=== Begin Enclosure ===

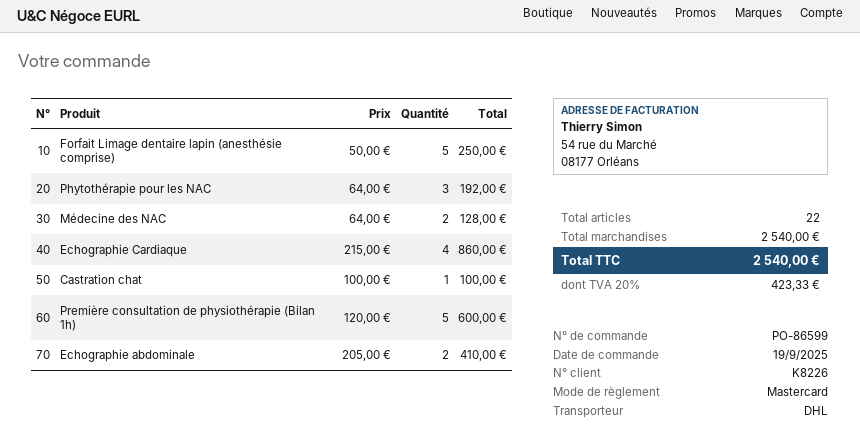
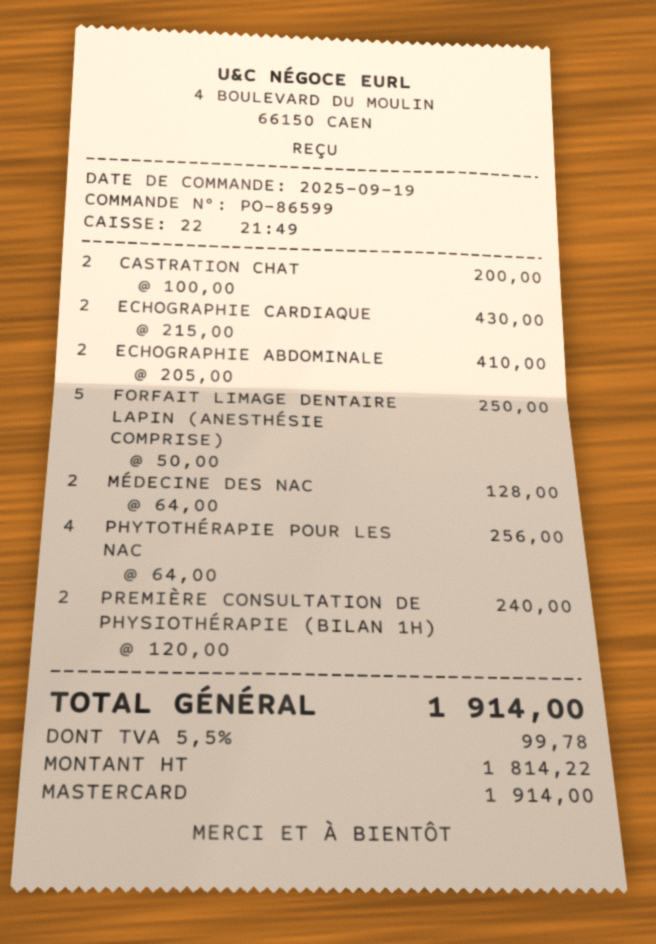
Phytothérapie pour les NAC: 3 x 64.00 = 192.00 -> 4 x 64.00 = 256.00
Echographie Cardiaque: 4 x 215.00 = 860.00 -> 2 x 215.00 = 430.00
Castration chat: 1 x 100.00 = 100.00 -> 2 x 100.00 = 200.00
Première consultation de physiothérapie (Bilan 1h): 5 x 120.00 = 600.00 -> 2 x 120.00 = 240.00
tax: 20% = 423.33 -> 5.5% = 99.78
total: 2540.00 -> 1914.00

=== End Enclosure ===

■ **Exercise**
Retype word for word the line above with "Echographie Cardiaque: 4" and all lines after it, nothing else.

■ **Task output**
Echographie Cardiaque: 4 x 215.00 = 860.00 -> 2 x 215.00 = 430.00
Castration chat: 1 x 100.00 = 100.00 -> 2 x 100.00 = 200.00
Première consultation de physiothérapie (Bilan 1h): 5 x 120.00 = 600.00 -> 2 x 120.00 = 240.00
tax: 20% = 423.33 -> 5.5% = 99.78
total: 2540.00 -> 1914.00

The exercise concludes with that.